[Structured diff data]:
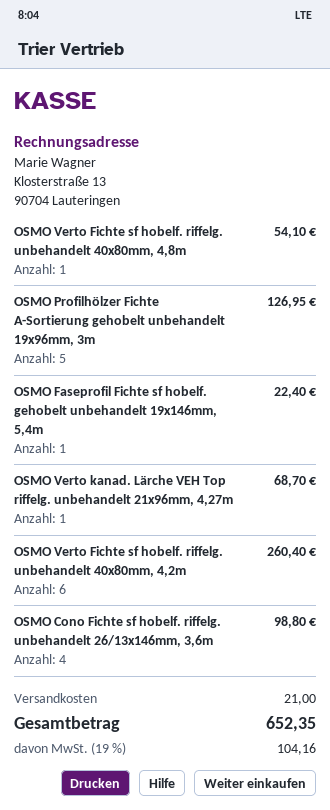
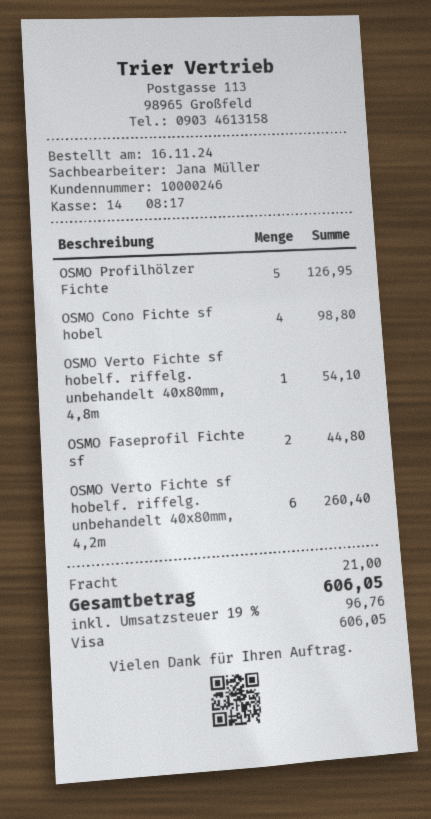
OSMO Faseprofil Fichte sf hobelf. gehobelt unbehandelt 19x146mm, 5,4m: 1 for 22.40 -> 2 for 44.80
OSMO Verto kanad. Lärche VEH Top riffelg. unbehandelt 21x96mm, 4,27m: 1 for 68.70 -> none
tax: 19% = 104.16 -> 19% = 96.76
total: 652.35 -> 606.05

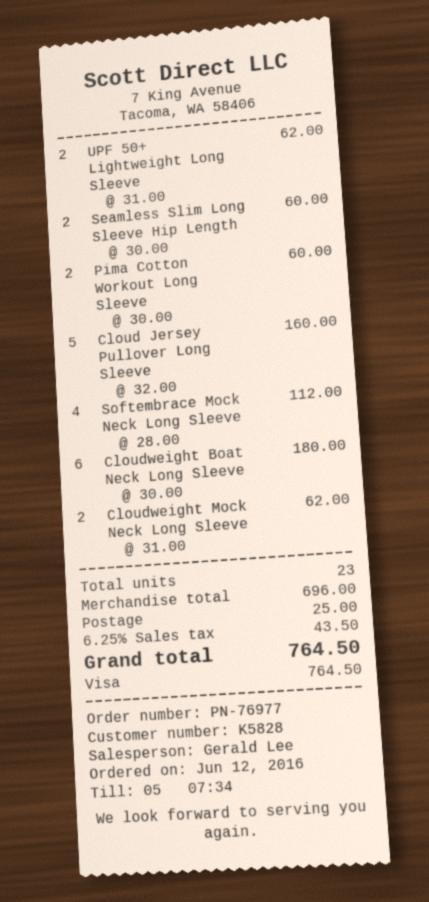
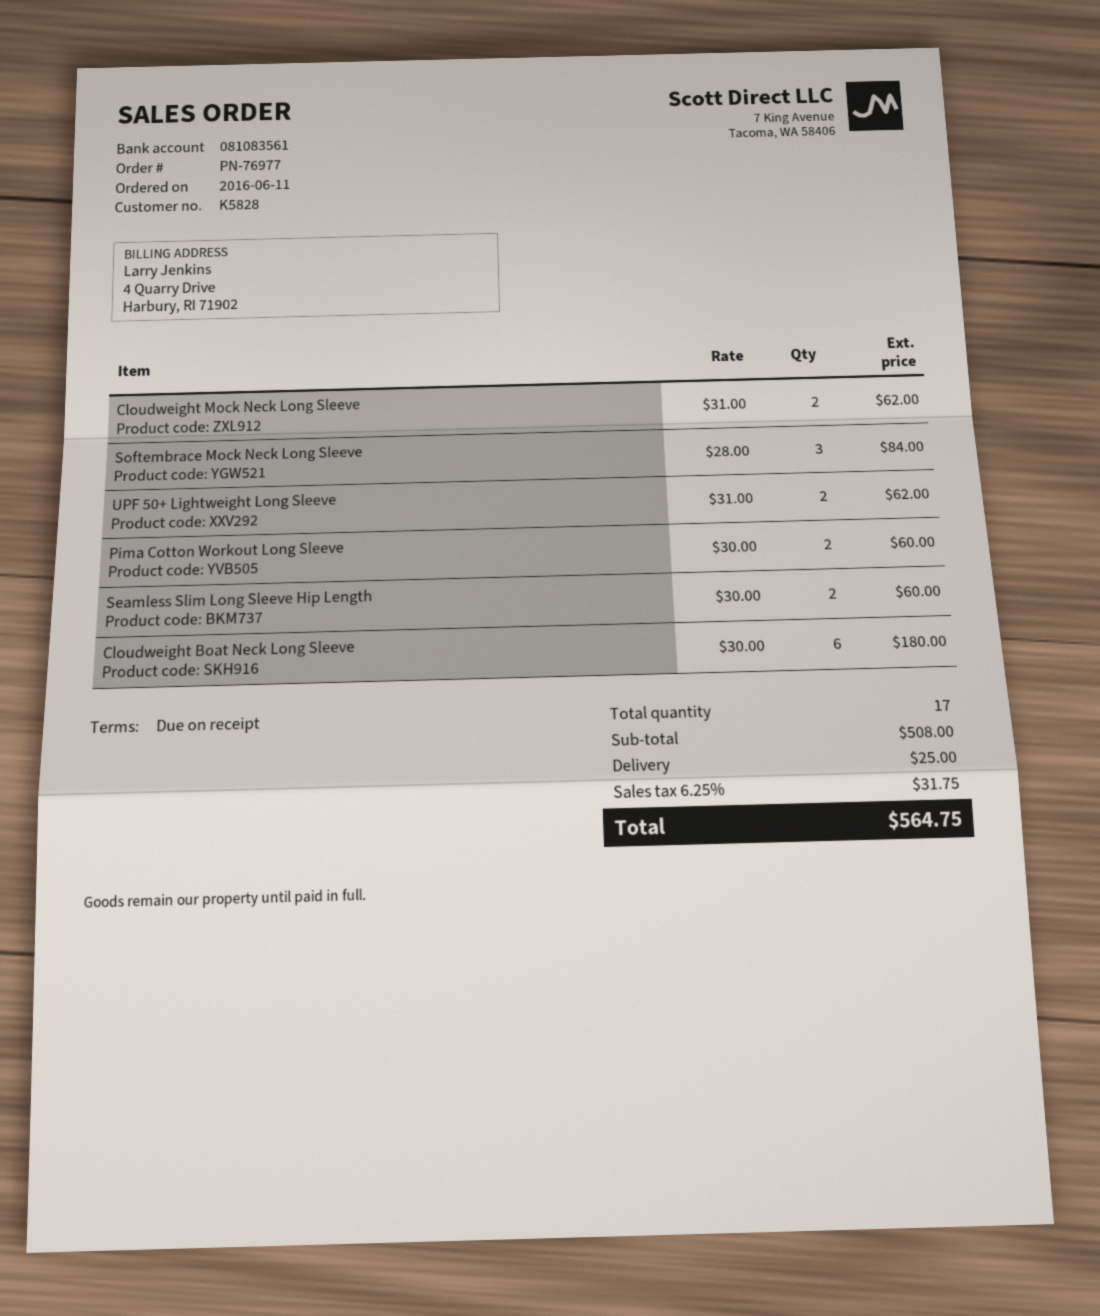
order date: 2016-06-12 -> 2016-06-11
Cloud Jersey Pullover Long Sleeve: 5 x 32.00 = 160.00 -> none
Softembrace Mock Neck Long Sleeve: 4 x 28.00 = 112.00 -> 3 x 28.00 = 84.00
total quantity: 23 -> 17
subtotal: 696.00 -> 508.00
tax: 6.25% = 43.50 -> 6.25% = 31.75
total: 764.50 -> 564.75

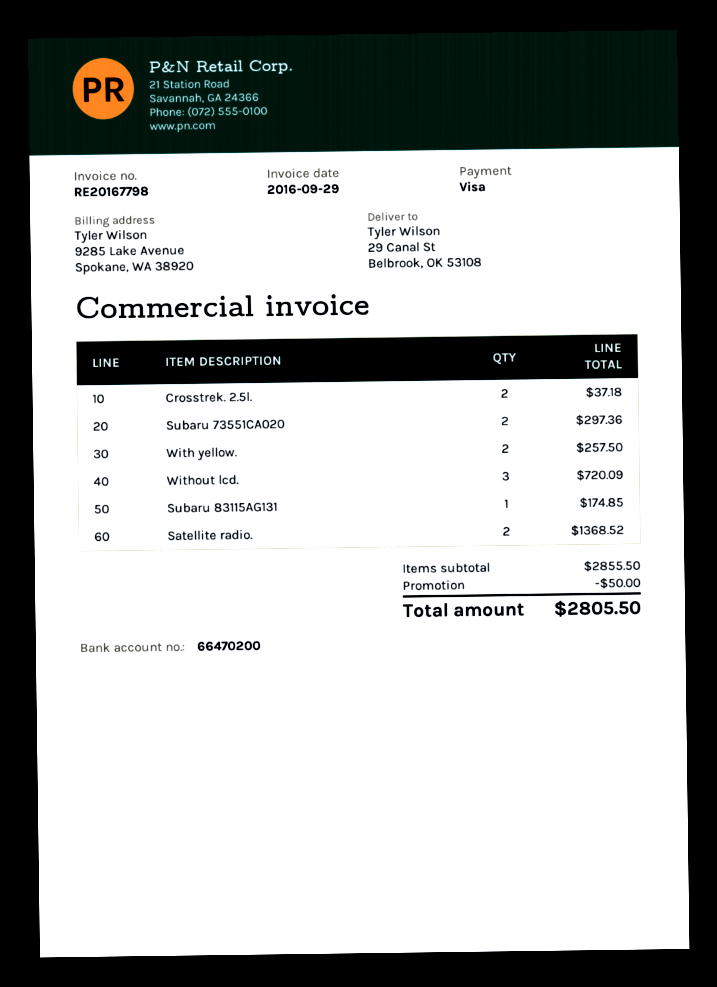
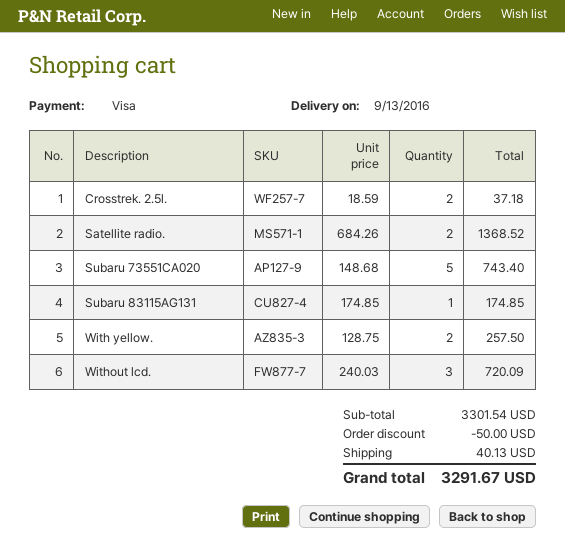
Subaru 73551CA020: 2 for 297.36 -> 5 for 743.40
subtotal: 2855.50 -> 3301.54
shipping: none -> 40.13
total: 2805.50 -> 3291.67

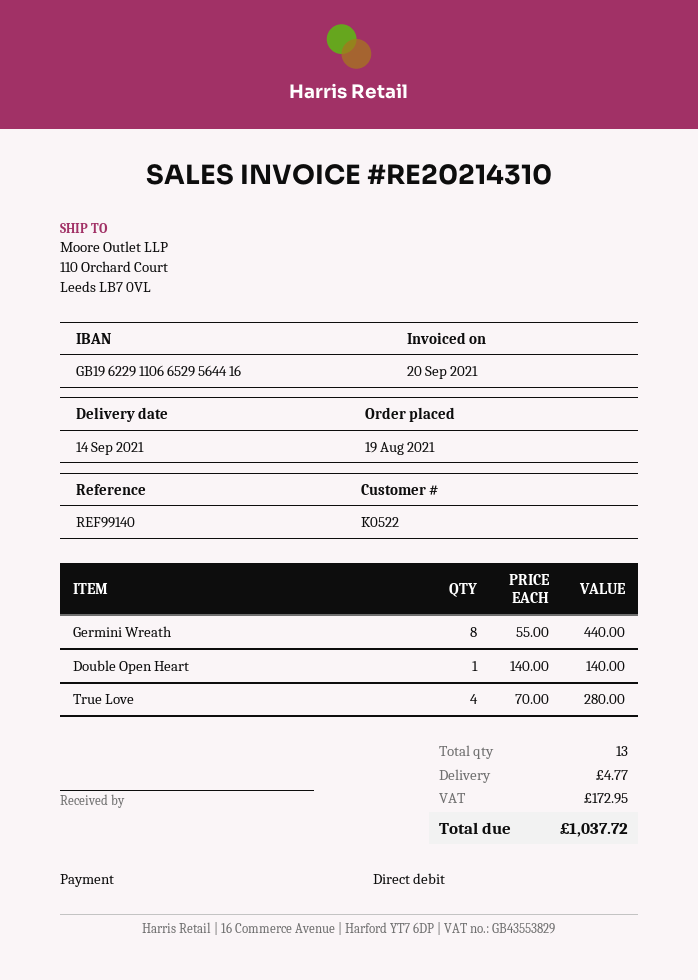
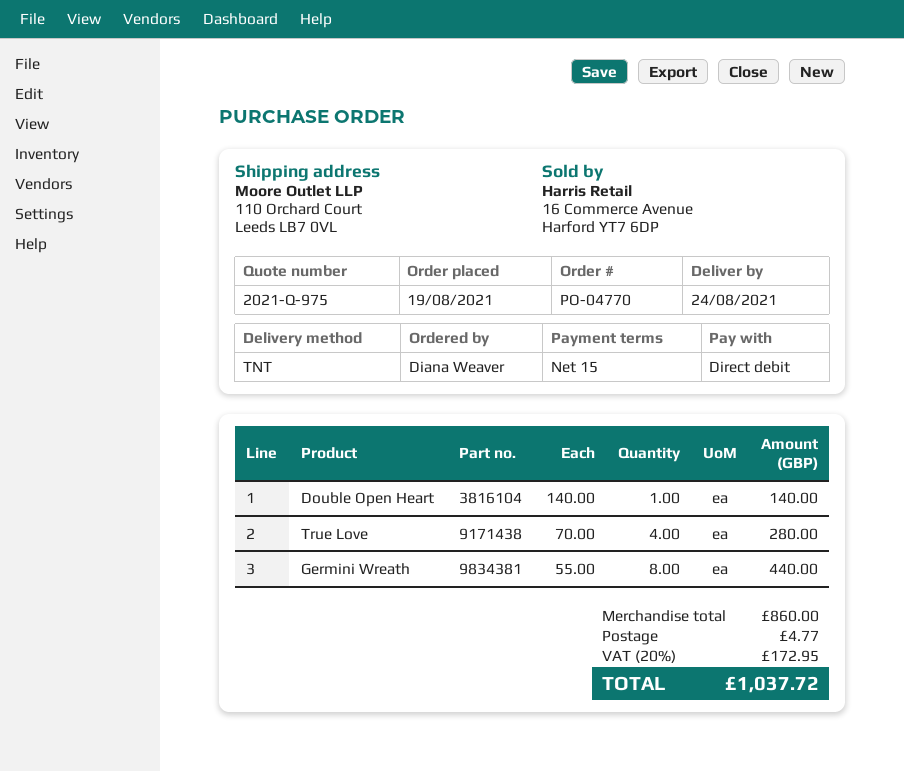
delivery date: 2021-09-14 -> 2021-08-24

[ACTIVITY]: Where the word "Sleeve" shows up in a line of the entries above, count that line; the answer is the total alone.

[ANSWER]: 2